*PROBLEM*.
Repeat each record below exactly, omitting whatever pictures appear in it.

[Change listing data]
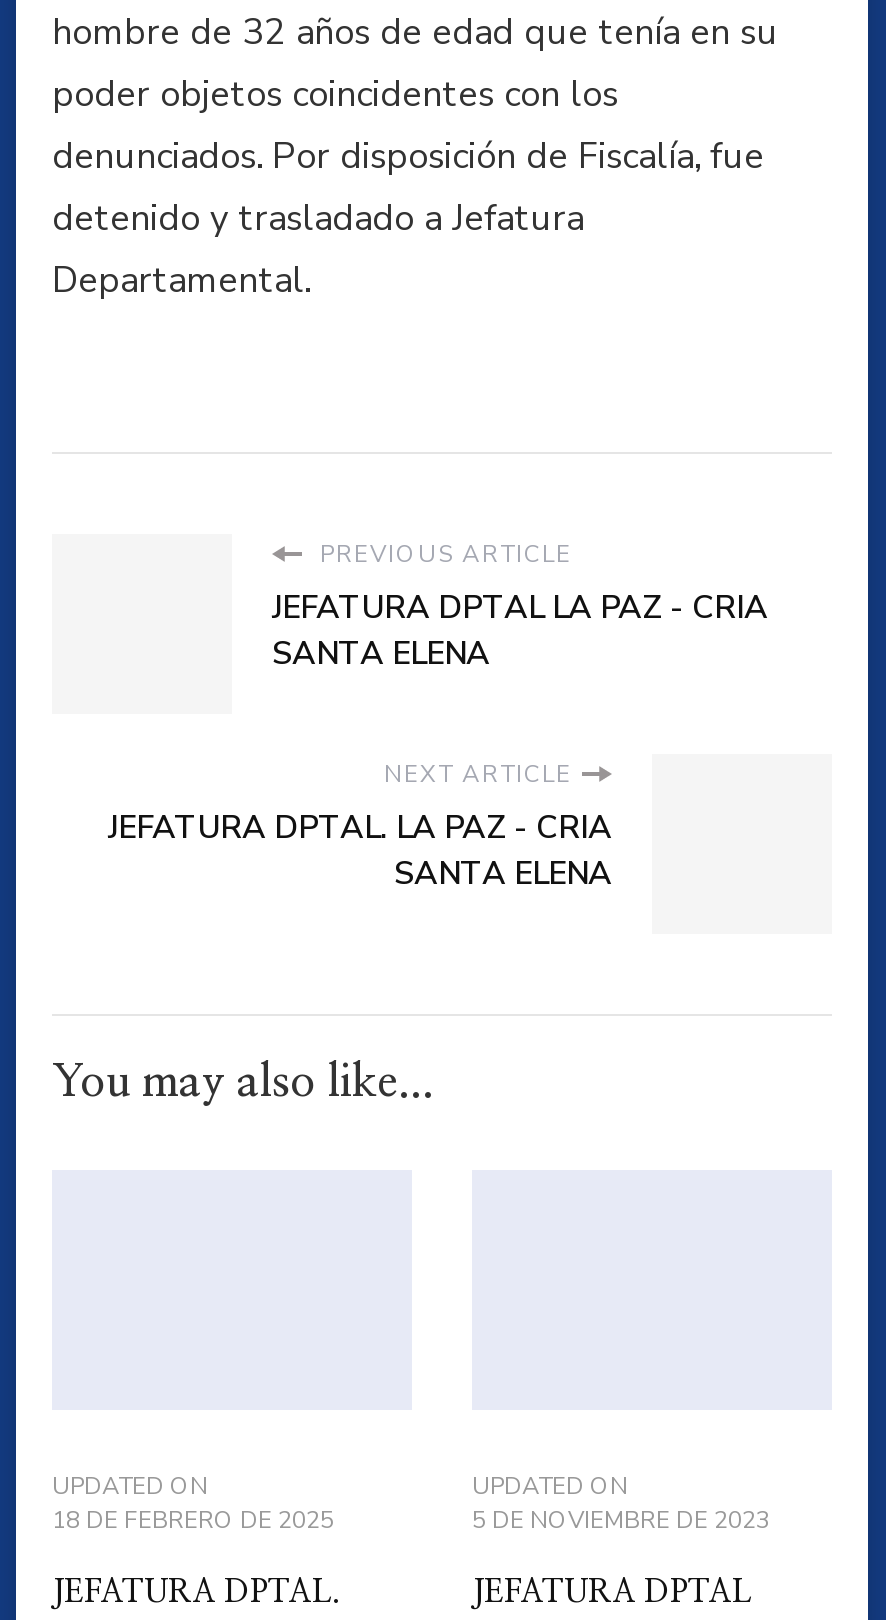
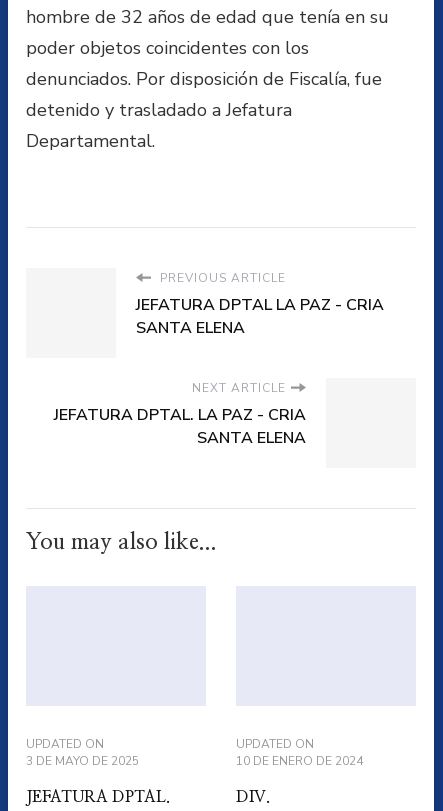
- 18 DE FEBRERO DE 2025
+ 3 DE MAYO DE 2025

- 5 DE NOVIEMBRE DE 2023
+ 10 DE ENERO DE 2024

- JEFATURA DPTAL
+ DIV.
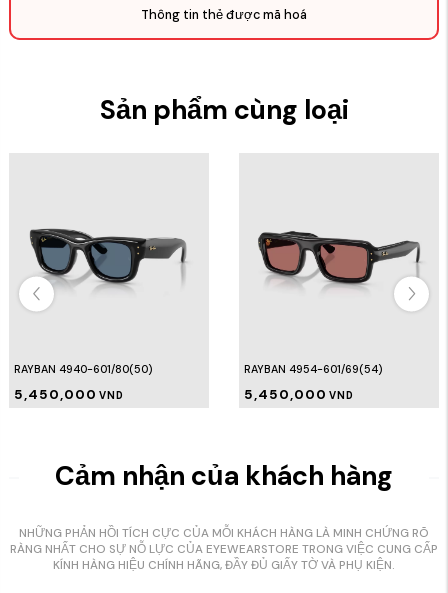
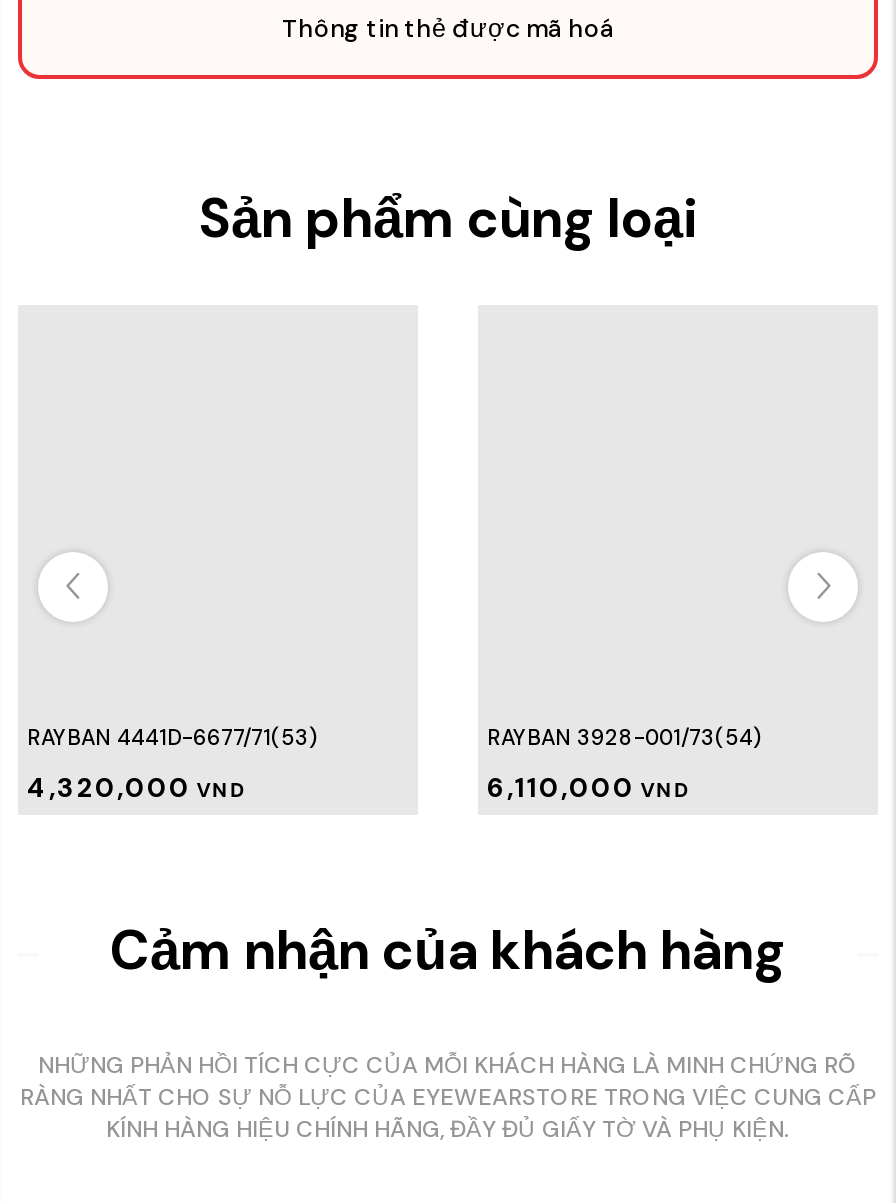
- [image]

- [image]

- RAYBAN 4940-601/80(50)
+ RAYBAN 4441D-6677/71(53)

- RAYBAN 4954-601/69(54)
+ RAYBAN 3928-001/73(54)

- 5,450,000 VND
+ 4,320,000 VND

- 5,450,000 VND
+ 6,110,000 VND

*ANSWER TO THIS PROBLEM*.
- 18 DE FEBRERO DE 2025
+ 3 DE MAYO DE 2025

- 5 DE NOVIEMBRE DE 2023
+ 10 DE ENERO DE 2024

- JEFATURA DPTAL
+ DIV.
- [image]

- [image]

- RAYBAN 4940-601/80(50)
+ RAYBAN 4441D-6677/71(53)

- RAYBAN 4954-601/69(54)
+ RAYBAN 3928-001/73(54)

- 5,450,000 VND
+ 4,320,000 VND

- 5,450,000 VND
+ 6,110,000 VND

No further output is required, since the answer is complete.